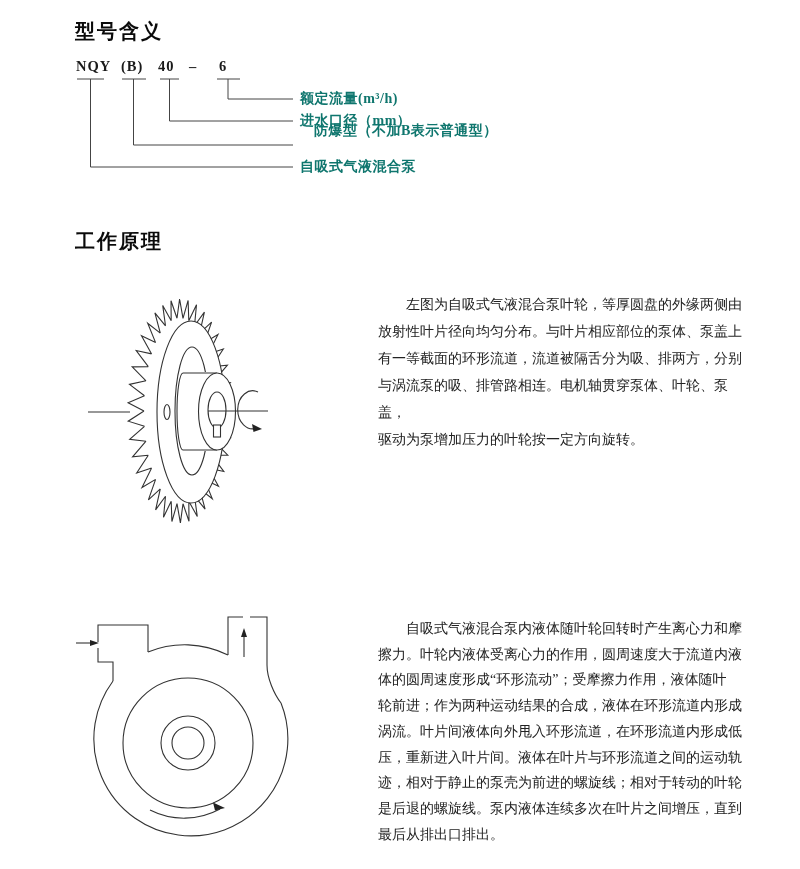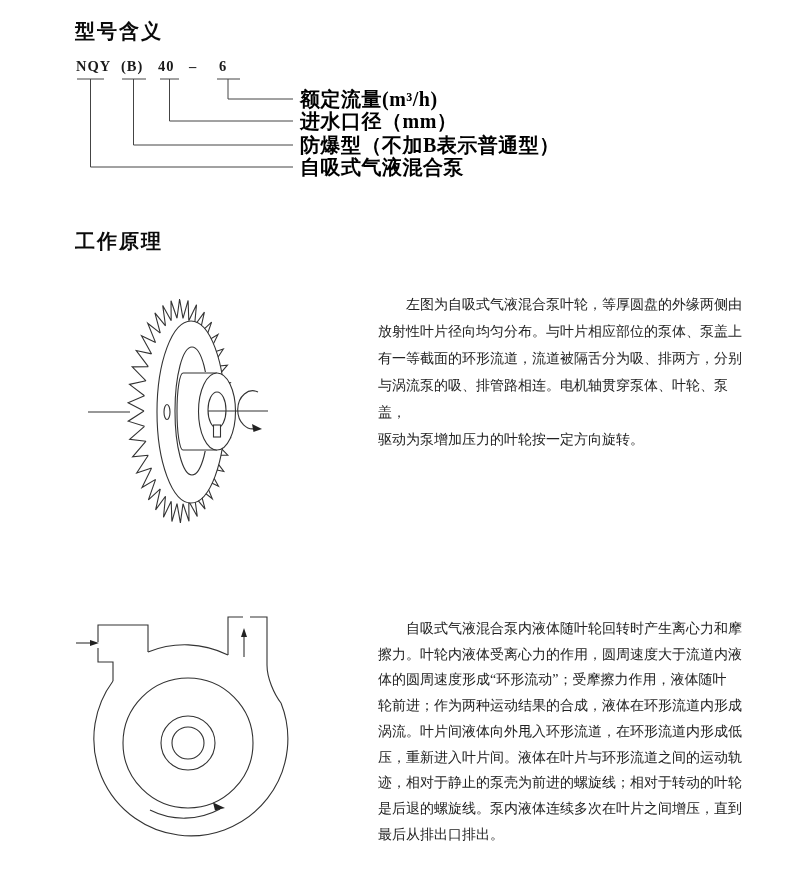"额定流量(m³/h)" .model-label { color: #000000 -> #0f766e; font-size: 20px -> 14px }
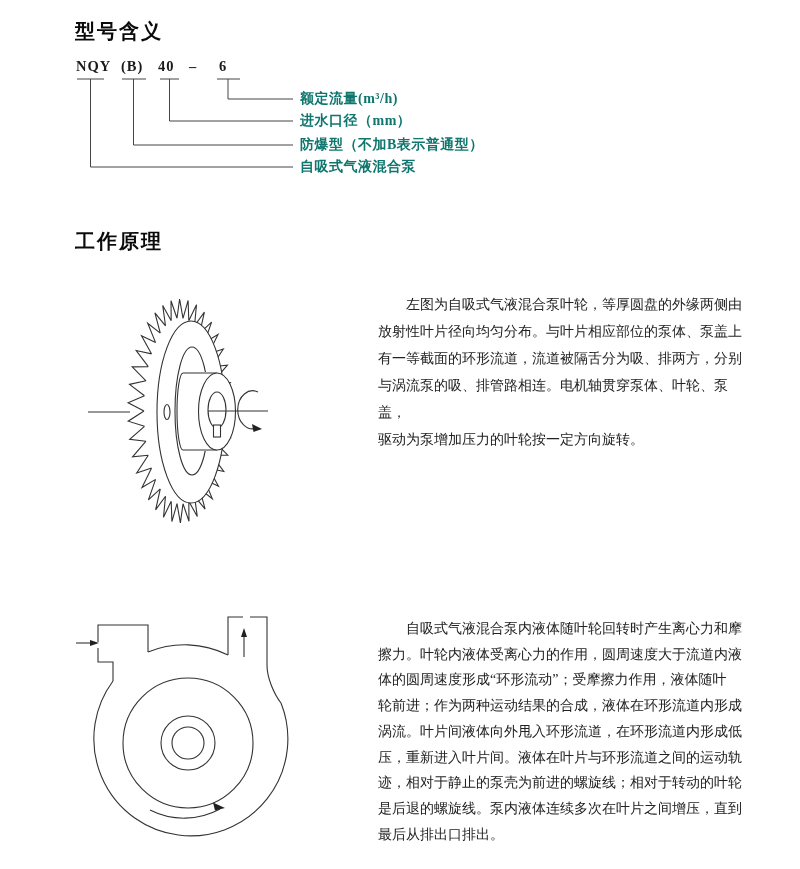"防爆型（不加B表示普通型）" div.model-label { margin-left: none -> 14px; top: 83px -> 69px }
* * * * * * * * *
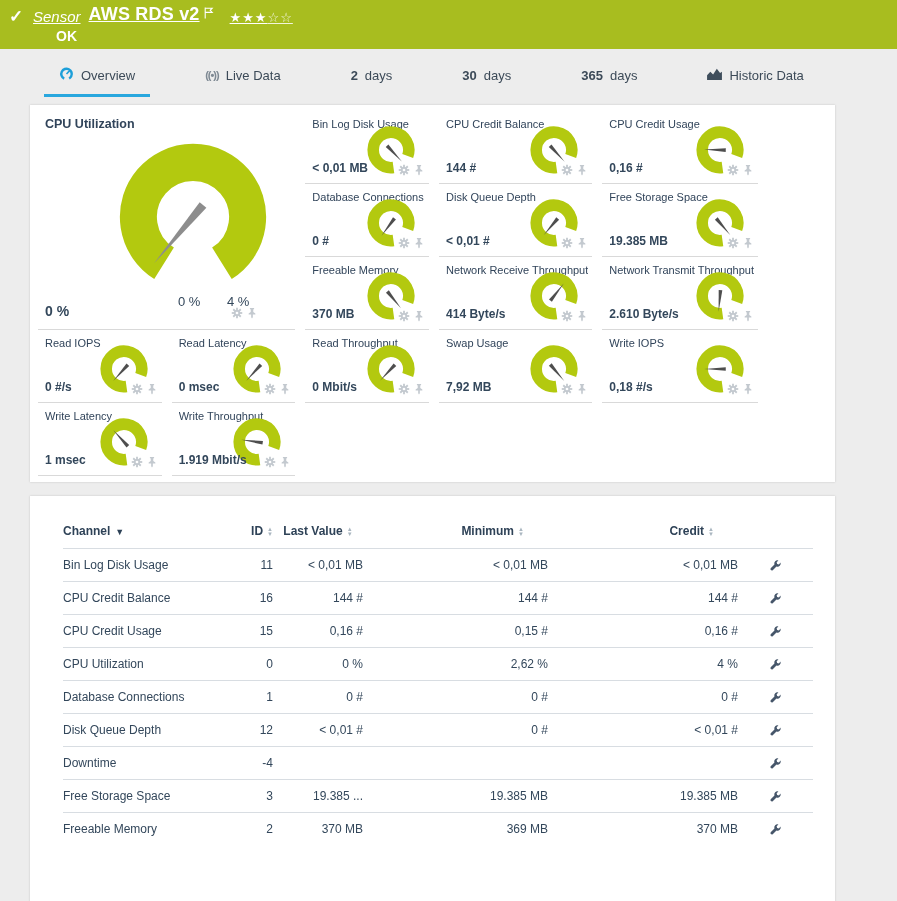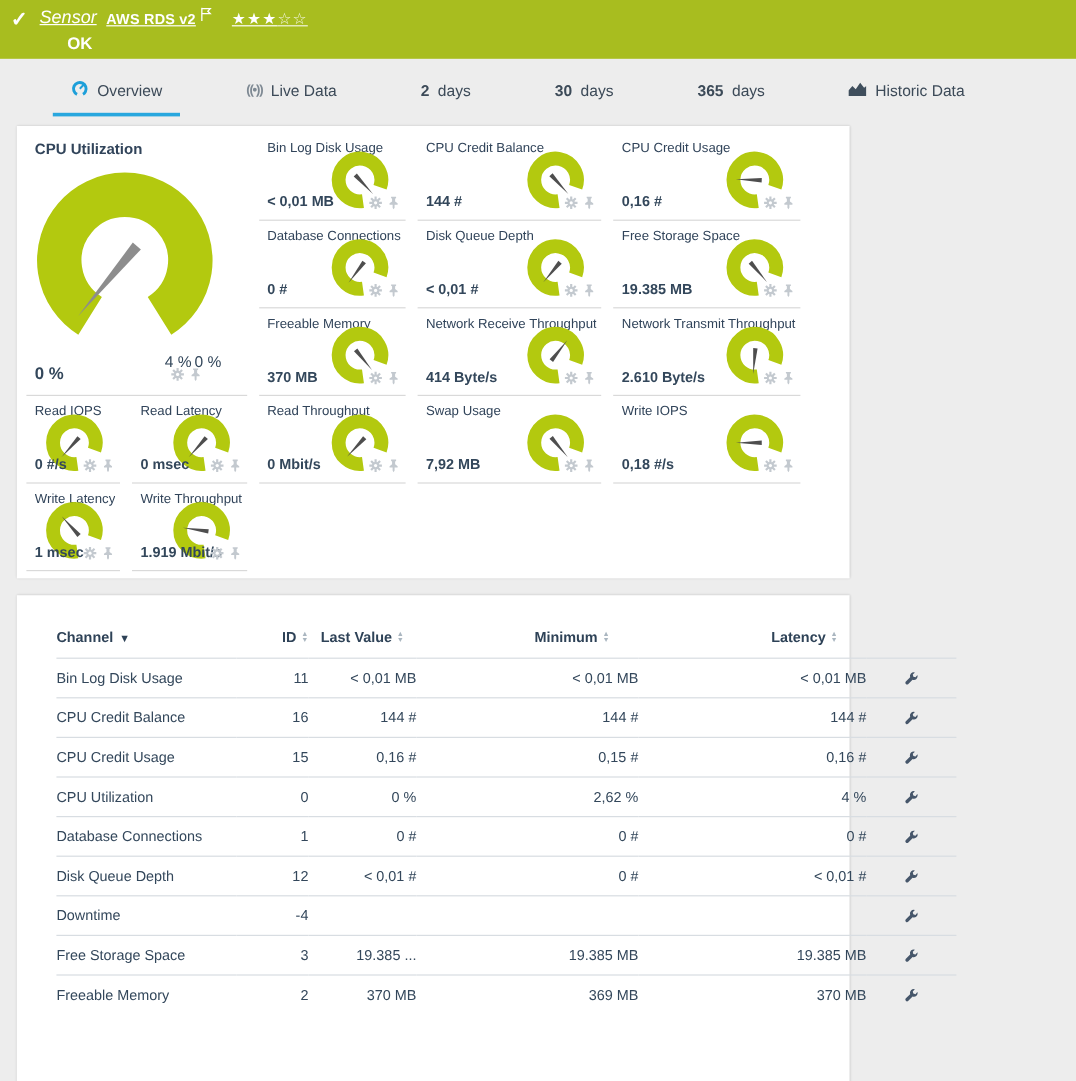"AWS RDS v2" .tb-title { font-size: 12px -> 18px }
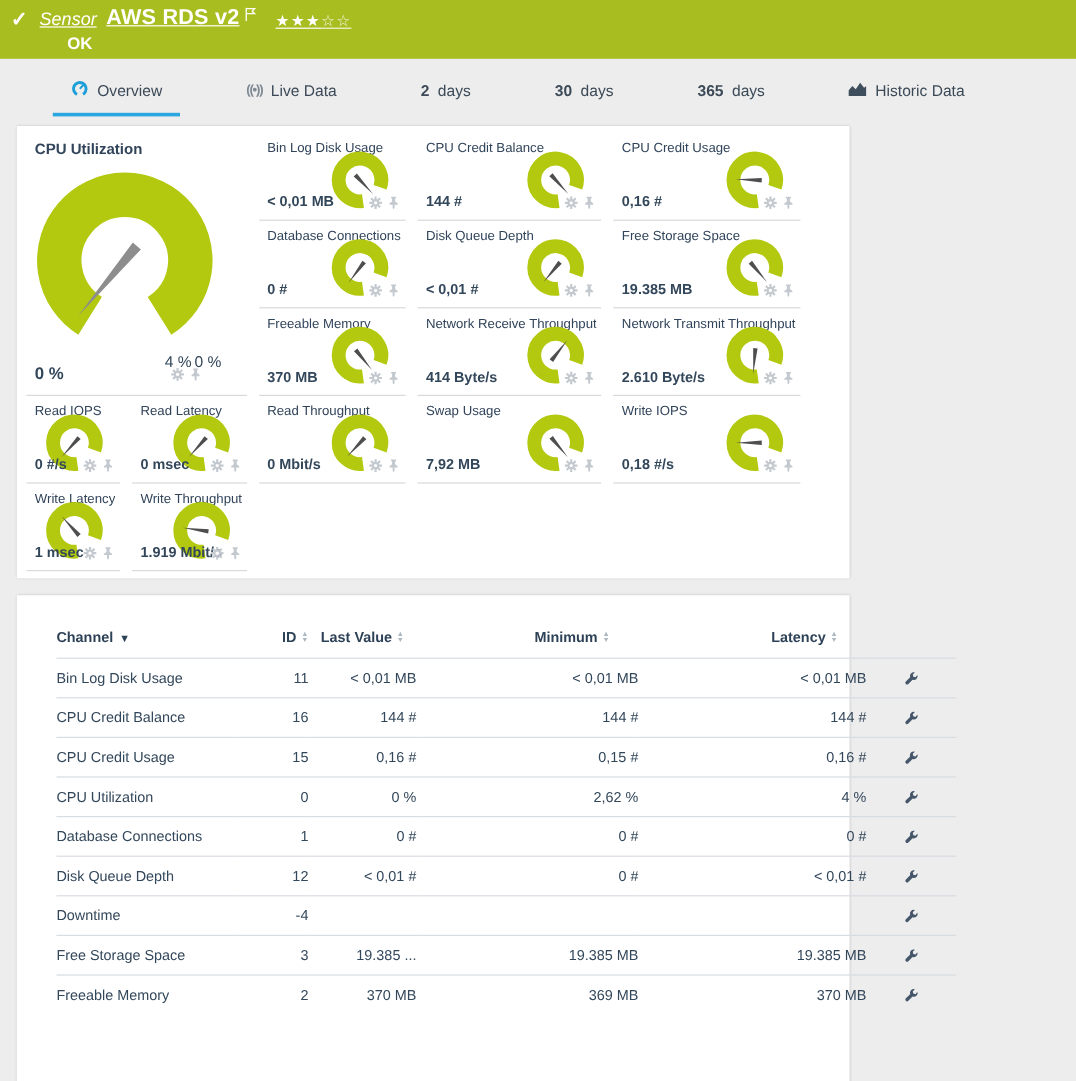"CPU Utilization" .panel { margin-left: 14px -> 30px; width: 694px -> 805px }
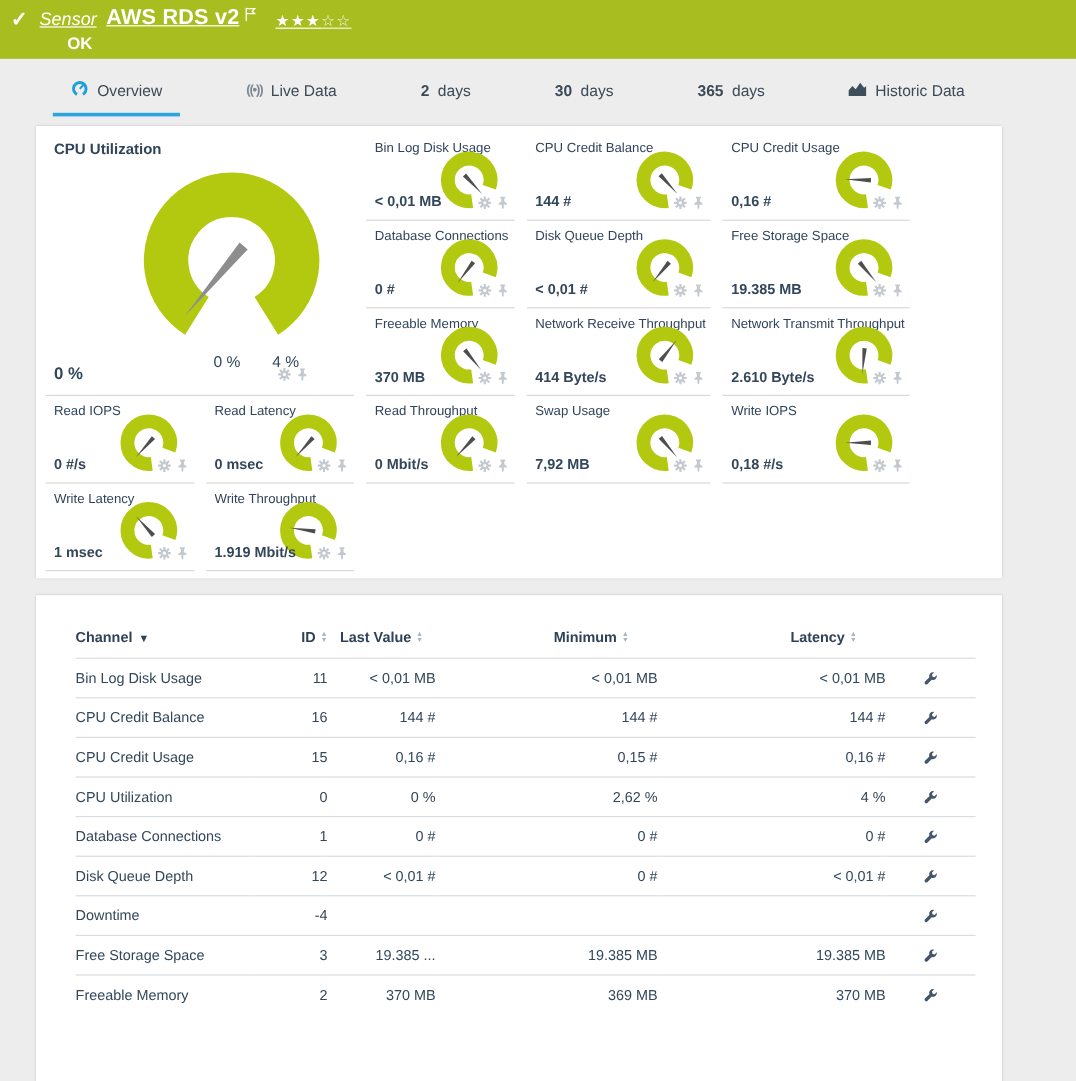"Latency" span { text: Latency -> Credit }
* * * * * * * * *
Here the job is to copy the stretch of records from the line containing "color: #000000 ->" through the line containing "margin-left: none ->", word for word. Leave every picture out.

== ANSWER SECTION ==
"额定流量(m³/h)" .model-label { color: #000000 -> #0f766e; font-size: 20px -> 14px }
"防爆型（不加B表示普通型）" div.model-label { margin-left: none -> 14px; top: 83px -> 69px }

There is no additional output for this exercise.